7 Biographies You Should Read ASAP

Articles · ⏱ 3 min read

I read a lot of biographies, and these are the ones that stuck with me. If you haven't explored the biography genre yet, this is where to start. There's something uniquely powerful about learning from the actual lives of extraordinary people — their failures, obsessions, and breakthroughs.

Einstein: His Life and Universe by Walter Isaacson
⭐ Top Pick

Einstein: His Life and Universe — Walter Isaacson

Most biographies have one or more parts — even the really good ones — where you lose interest because you can't connect with certain aspects of that person's life. Einstein didn't have that, even though it's a brick of a book. It's phenomenal from start to finish. Isaacson brings Einstein to life not just as a physicist but as a deeply human, flawed, and fascinating person.

Runners Up

The Rise of Theodore Roosevelt by Edmund Morris

The Rise of Theodore Roosevelt — Edmund Morris

The story of how a sickly, asthmatic boy transformed himself through sheer willpower into one of America's most dynamic presidents. Morris writes with such energy that you feel like you're living alongside Roosevelt. A masterclass in biography writing.

Benjamin Franklin: An American Life by Walter Isaacson

Benjamin Franklin: An American Life — Walter Isaacson

Another Isaacson gem. Franklin was a printer, scientist, diplomat, inventor, and one of the most versatile minds in history. This biography captures his relentless curiosity and practical wisdom — qualities that feel remarkably relevant today.

The Snowball: Warren Buffett and the Business of Life by Alice Schroeder

The Snowball: Warren Buffett and the Business of Life — Alice Schroeder

The definitive Buffett biography. It goes far beyond investing — you get the full picture of who Buffett is as a person, his relationships, his obsessive focus, and the compounding philosophy that shaped not just his wealth but his entire worldview.

Steve Jobs by Walter Isaacson

Steve Jobs — Walter Isaacson

Isaacson's third entry on this list — and for good reason. Based on more than forty interviews with Jobs over two years, this is the definitive portrait of a man who was equal parts visionary and tyrant. You'll love him, hate him, and understand him — often in the same chapter. An unflinching look at what it takes to bend reality to your will.

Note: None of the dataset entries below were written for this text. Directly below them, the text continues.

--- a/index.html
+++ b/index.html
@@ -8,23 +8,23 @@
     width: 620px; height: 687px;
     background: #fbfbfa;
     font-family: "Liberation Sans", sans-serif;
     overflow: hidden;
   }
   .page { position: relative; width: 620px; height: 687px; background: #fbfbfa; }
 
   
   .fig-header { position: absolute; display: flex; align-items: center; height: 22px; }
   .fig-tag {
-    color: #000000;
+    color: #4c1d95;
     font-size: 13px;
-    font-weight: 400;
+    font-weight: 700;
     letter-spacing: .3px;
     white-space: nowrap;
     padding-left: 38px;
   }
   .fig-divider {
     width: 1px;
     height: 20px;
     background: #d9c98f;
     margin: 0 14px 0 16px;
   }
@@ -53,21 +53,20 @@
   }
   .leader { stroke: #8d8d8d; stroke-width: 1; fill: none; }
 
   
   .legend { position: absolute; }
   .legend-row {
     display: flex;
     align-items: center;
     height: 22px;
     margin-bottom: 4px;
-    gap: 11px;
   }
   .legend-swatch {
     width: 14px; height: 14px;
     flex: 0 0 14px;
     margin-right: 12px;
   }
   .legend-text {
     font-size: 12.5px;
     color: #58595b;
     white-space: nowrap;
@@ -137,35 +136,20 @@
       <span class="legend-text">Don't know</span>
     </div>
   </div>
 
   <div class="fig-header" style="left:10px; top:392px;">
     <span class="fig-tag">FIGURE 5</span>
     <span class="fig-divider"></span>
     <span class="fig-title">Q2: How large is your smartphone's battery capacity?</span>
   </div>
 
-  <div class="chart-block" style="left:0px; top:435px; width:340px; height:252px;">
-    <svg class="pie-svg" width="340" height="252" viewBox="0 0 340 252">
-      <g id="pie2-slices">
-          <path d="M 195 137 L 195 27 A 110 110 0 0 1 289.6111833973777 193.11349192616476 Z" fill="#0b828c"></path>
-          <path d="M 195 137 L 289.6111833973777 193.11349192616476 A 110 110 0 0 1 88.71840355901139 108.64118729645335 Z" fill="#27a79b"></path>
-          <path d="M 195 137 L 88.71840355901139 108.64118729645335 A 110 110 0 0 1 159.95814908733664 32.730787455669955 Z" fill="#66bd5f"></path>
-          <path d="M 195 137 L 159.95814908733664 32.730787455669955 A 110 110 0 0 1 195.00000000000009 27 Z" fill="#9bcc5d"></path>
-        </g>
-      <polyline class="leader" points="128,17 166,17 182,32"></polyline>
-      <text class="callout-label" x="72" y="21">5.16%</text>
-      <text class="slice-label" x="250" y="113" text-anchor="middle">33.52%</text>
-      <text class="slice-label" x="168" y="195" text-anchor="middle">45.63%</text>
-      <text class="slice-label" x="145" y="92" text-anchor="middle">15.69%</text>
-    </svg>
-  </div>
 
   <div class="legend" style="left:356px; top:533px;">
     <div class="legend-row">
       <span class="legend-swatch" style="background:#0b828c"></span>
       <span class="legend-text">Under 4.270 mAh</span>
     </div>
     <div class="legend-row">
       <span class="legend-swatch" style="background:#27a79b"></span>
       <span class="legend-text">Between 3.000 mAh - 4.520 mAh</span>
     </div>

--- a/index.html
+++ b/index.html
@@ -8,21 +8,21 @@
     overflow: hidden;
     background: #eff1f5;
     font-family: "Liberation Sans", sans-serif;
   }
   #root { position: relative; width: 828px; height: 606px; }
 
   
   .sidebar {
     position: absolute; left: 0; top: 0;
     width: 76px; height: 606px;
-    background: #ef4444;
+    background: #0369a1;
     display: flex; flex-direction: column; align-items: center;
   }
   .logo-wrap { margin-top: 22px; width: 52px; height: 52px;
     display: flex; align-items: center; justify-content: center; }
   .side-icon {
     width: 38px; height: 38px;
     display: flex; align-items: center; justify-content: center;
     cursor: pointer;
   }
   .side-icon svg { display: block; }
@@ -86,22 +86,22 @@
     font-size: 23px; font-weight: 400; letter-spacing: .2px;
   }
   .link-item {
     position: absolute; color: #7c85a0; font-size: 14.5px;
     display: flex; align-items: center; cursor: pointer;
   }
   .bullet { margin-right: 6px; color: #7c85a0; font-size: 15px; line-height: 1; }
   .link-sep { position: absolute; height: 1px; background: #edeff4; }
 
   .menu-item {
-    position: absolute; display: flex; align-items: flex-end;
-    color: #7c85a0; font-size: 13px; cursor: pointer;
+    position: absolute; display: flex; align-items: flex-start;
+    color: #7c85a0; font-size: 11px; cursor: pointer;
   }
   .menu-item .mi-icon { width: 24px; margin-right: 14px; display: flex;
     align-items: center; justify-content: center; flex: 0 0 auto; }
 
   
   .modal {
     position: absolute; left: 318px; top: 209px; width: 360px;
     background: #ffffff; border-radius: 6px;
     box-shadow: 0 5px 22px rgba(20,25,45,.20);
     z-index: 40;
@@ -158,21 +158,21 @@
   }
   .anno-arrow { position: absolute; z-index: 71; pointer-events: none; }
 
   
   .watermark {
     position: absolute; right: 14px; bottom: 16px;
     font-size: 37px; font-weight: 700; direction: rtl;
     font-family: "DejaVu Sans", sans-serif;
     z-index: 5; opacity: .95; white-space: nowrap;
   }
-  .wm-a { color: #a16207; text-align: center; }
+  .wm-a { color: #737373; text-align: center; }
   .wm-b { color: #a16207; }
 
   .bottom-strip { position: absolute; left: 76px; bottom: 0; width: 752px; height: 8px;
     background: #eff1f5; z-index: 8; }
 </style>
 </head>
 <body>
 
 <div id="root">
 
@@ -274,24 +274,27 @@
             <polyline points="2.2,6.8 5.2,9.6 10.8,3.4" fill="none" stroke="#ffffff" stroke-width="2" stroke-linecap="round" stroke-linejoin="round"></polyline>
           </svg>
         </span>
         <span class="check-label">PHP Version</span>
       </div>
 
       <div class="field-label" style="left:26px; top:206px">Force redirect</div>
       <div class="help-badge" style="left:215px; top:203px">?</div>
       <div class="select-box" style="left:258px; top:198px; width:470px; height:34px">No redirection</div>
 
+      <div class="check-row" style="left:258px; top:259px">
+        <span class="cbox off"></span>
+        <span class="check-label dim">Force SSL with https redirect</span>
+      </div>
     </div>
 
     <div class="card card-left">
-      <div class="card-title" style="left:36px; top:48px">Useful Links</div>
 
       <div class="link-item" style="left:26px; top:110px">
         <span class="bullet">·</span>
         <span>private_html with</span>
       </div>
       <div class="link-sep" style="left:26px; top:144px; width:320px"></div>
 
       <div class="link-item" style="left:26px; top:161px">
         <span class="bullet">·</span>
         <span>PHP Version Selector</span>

American Prometheus: The Triumph and Tragedy of J. Robert Oppenheimer

American Prometheus — Kai Bird & Martin J. Sherwin

The biography behind Nolan's Oppenheimer — and somehow even more gripping than the film. Twenty-five years in the making, this Pulitzer Prize winner traces Oppenheimer from brilliant young physicist to the father of the atomic bomb to his devastating fall from grace. A story about genius, power, and the impossible weight of moral consequence.

The Story of My Experiments with Truth by M.K. Gandhi

The Story of My Experiments with Truth — M.K. Gandhi

Gandhi's own account of his life — from his shy childhood and struggles as a young lawyer in South Africa to leading a nation to independence. What makes this autobiography remarkable is its brutal honesty. Gandhi doesn't present himself as a saint; he shows every doubt, failure, and moral wrestling match along the way. A rare window into a man trying to live by his principles in real time.

⭐️ Why Read Biographies?

Biographies let you live multiple lives in one. You get to see how extraordinary people handled failure, made decisions under pressure, and built something lasting. It's the closest thing to having a mentor across time. Whether it's Einstein's curiosity, Oppenheimer's burden, or Gandhi's radical honesty — these seven books will change how you see the world.